He said, “We do not want to separate from Iraq; it is only a region similar to the Kurdistan region, where we govern ourselves. All four provinces agree on this principle; the difference is only in the details. National figures issue these calls, and we are the ones who implement them.”

He continued, “We don’t get any international support. We are a purely Iraqi initiative, and we don’t want any support from abroad. Our provinces are living in poverty because of the bad distribution of the federal budget.”

Regarding the region’s funding sources, Al-Sulaiman said: “In Anbar, Salah al-Din, Diyala and Nineveh, there are many benefits, whether oil, agriculture, tourism and other minerals, trade and others. We will be the ones who manage these resources .”

He also said: “Even the police are not appointed from the people of the province; they appoint people from remote areas, and our children do not get jobs.”

Regarding external support and the opinion of Iraq’s neighboring countries, Al-Sulaiman said: “Iran does not want a Sunni region. It will get lost. to Syria. Currently, there are Iranian-backed militias in our areas, which are the border areas with Syria, and through them militias, weapons and fighters are transferred to Syria.”

He added, “Turkey also does not want a Sunni region because they do not want the Kurds in Syria to join the Kurdistan Region and establish a Kurdish state, which also means the possibility of southern Turkey joining the new Kurdish state because it has a Kurdish majority state.”

He also said, “Jordan and the GCC countries may not be opposed to establishing a Sunni region, but we have not communicated with them yet.”

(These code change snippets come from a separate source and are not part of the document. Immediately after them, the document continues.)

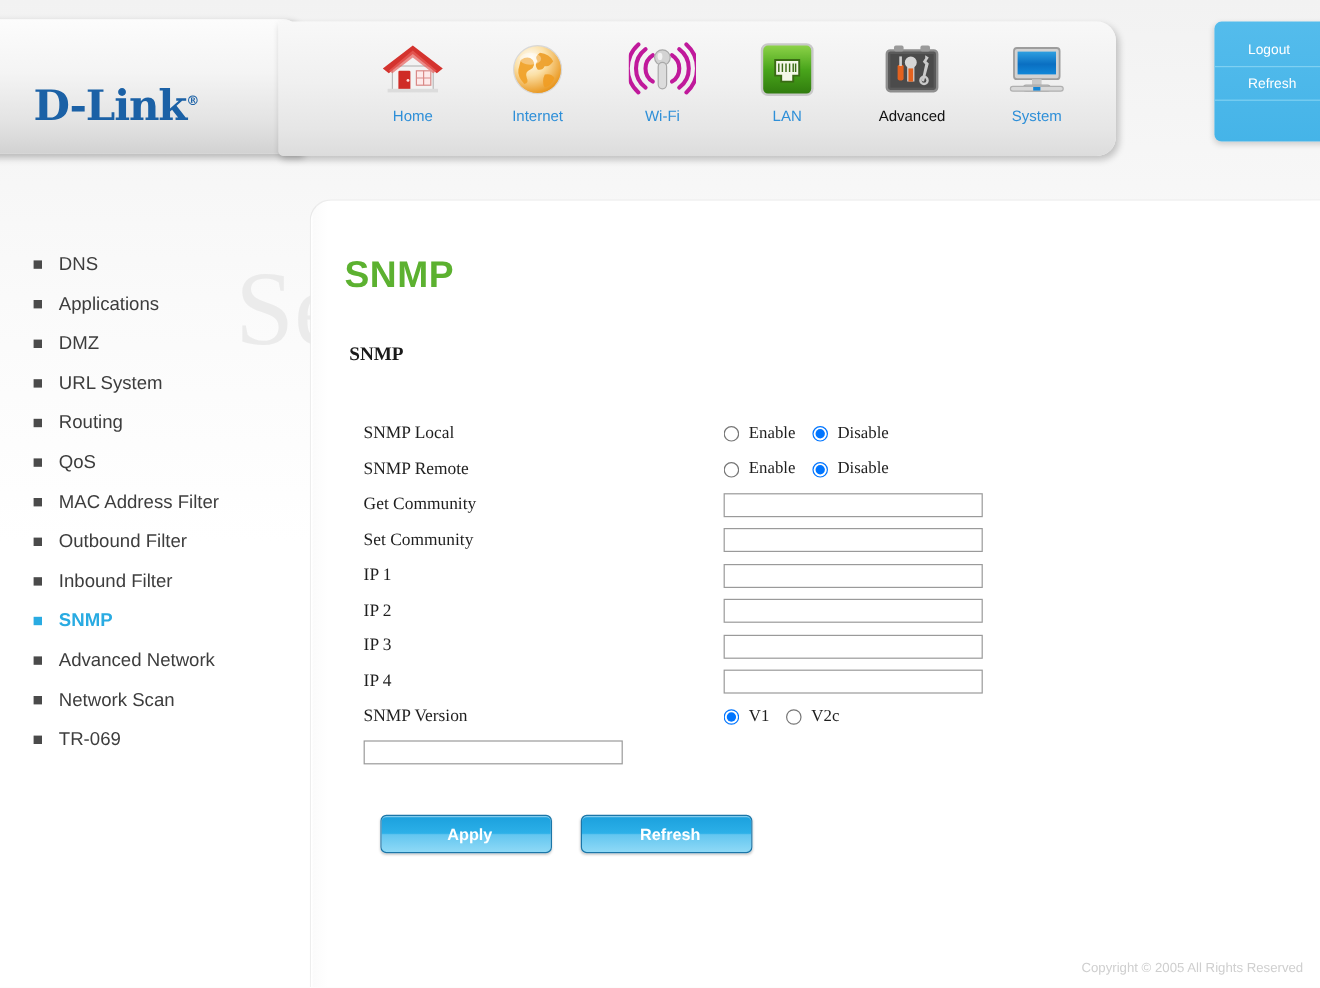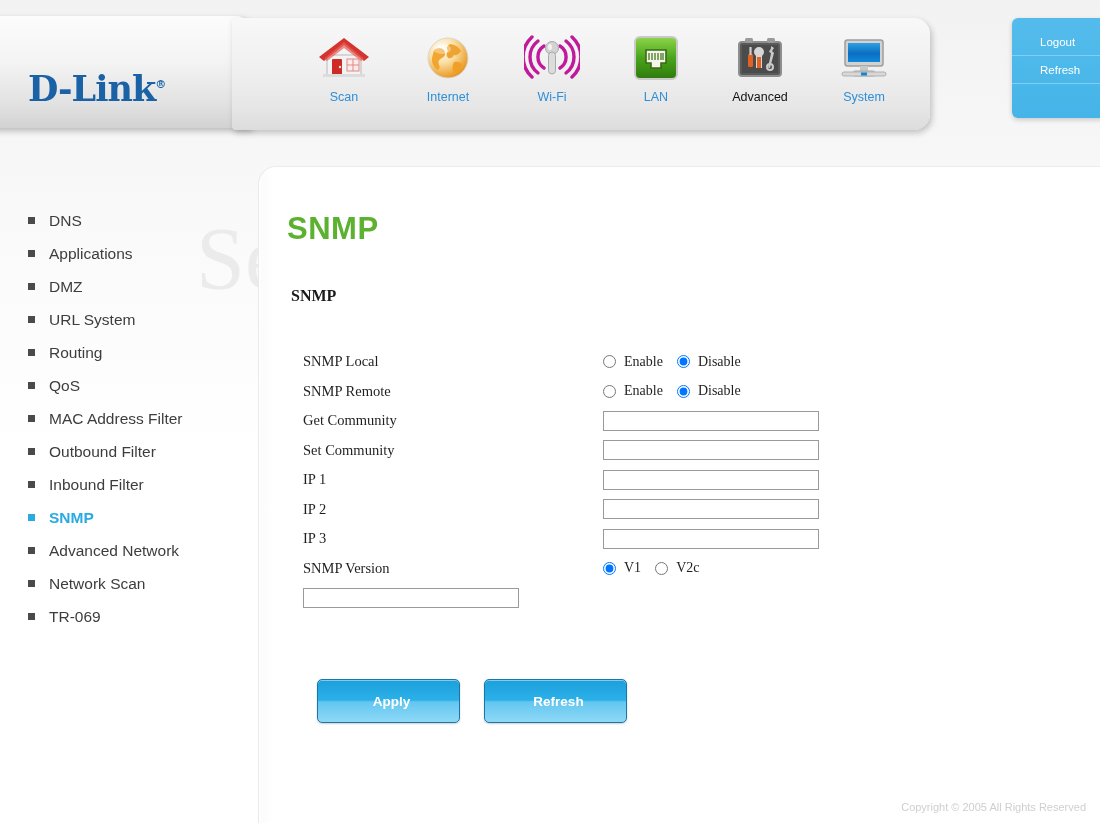--- a/index.html
+++ b/index.html
@@ -278,7 +278,7 @@
               <rect x="6" y="41" width="42" height="3" fill="#dcdcdc"></rect>
             </svg>
           </div>
-          <div class="nav-label">Scan</div>
+          <div class="nav-label">Home</div>
         </div>
 
         <div class="nav-item">

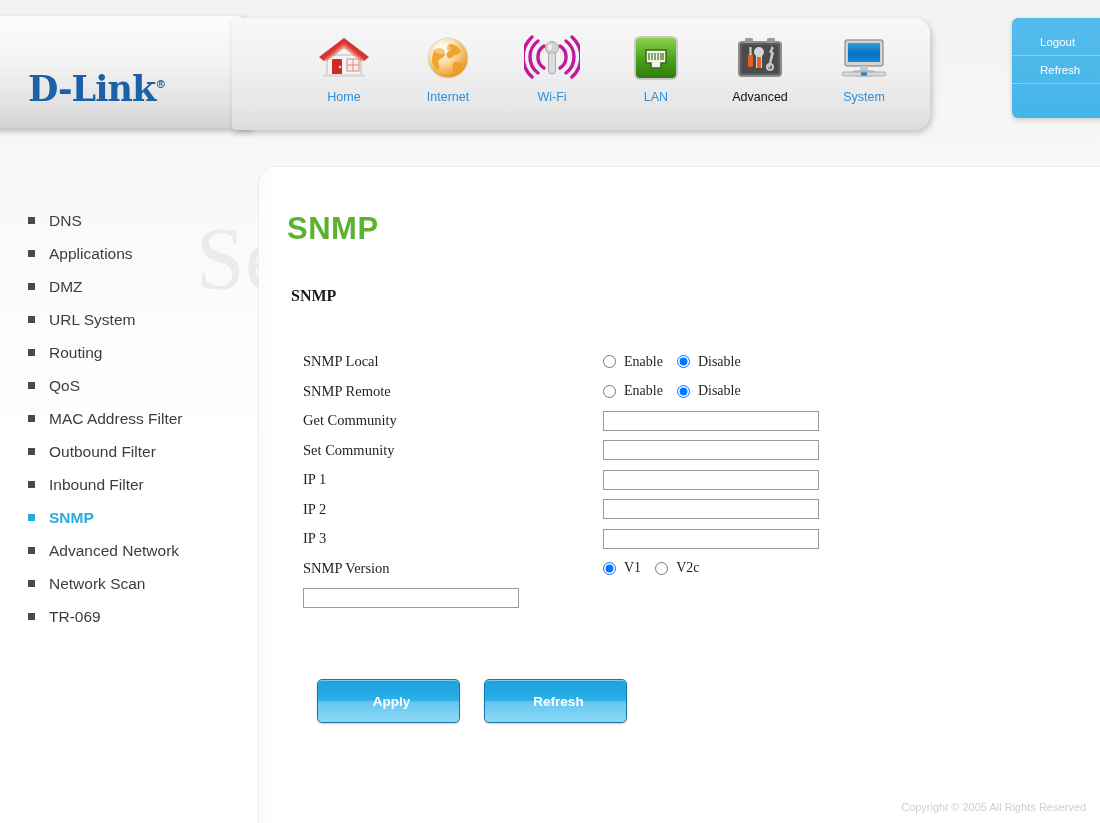--- a/index.html
+++ b/index.html
@@ -520,6 +520,12 @@
           </div>
         </div>
 
+        <div class="row">
+          <div class="label">IP 4</div>
+          <div class="field">
+            <input class="txt" type="text" value="" style="">
+          </div>
+        </div>
 
         <div class="row">
           <div class="label">SNMP Version</div>

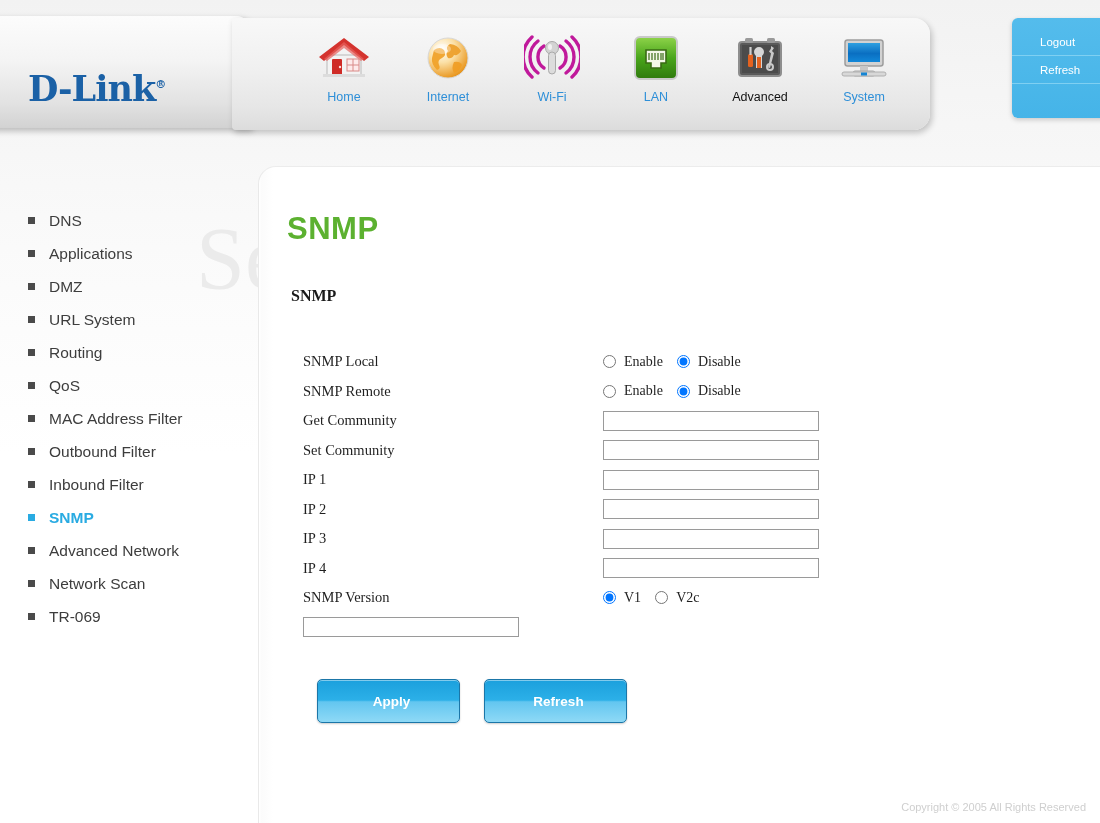--- a/index.html
+++ b/index.html
@@ -225,7 +225,7 @@
     gap: 24px;
   }
   .btn {
-    width: 143px; height: 44px;
+    width: 143px; height: 32px;
     border: 1px solid #1b76a8;
     border-radius: 5px;
     background: linear-gradient(to bottom, #1ba0dd 0%, #2cb0e8 48%, #63c6f0 52%, #8ed9f6 100%);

Jaafar al-Mandani, an Iraqi Shiite politician, told The Media Line, “The attempts to establish a region are being carried out under Israeli and American orders. They want to divide Iraq, and the Sunnis are not agreeing to that.”

Al-Mandani added, “There is only one region, the Kurdistan region. The rest is unacceptable. The Sunnis enjoy their constitutional rights, and we will not allow the establishment of a region, even if it requires military intervention.”

He continued, “Kurdistan wanted to separate completely from Iraq, but the referendum failed, and all these attempts failed.”

Ahmed al-Hammani, an Iraqi political analyst, told The Media Line, “The Sunnis themselves are divided. There will be no Sunni region. There will be disagreements about leadership and who will take over the presidency of the region. There are no true Sunni parties.”

“Even the neighboring countries reject this. These are just attempts supported by Mohammed al-Halbousi, the former speaker of the parliament, who wants to pressure the government and the ruling parties to return to the parliament seat after the federal court’s decision to strip him of his membership last year, Al-Al said. Hammani added.

A source in the governing Coordination Framework in Iraq, who declined to be named, told The Media Line: “The establishment of a Sunni region in Iraq is unacceptable, and it is not even discussed behind closed doors. The Coordination Framework and all Iraqis will reject it. ”

He continued: “It’s just an attempt to blackmail to get more budget and increase the shares in the Sunni-majority provinces.”

Omar al-Dulaimi, an Iraqi political activist, told The Media Line, “It is not a sectarian region. Its official name will be the Central and Western Iraq region.”

“The establishment of the region is an attempt to save what is left of the Sunnis in Iraq and protect them from the Shiite wave. Currently, major sectarian practices are going on in the Sunni provinces by the Popular Mobilization Forces – Iranian-backed militias created to fight ISIS – and they are killing based on identity and controlling all the resources in the Sunni provinces,” he said.

“They are also trying to change the sect of the people in the region, so the Sunnis in Iraq must be preserved through this region,” he added.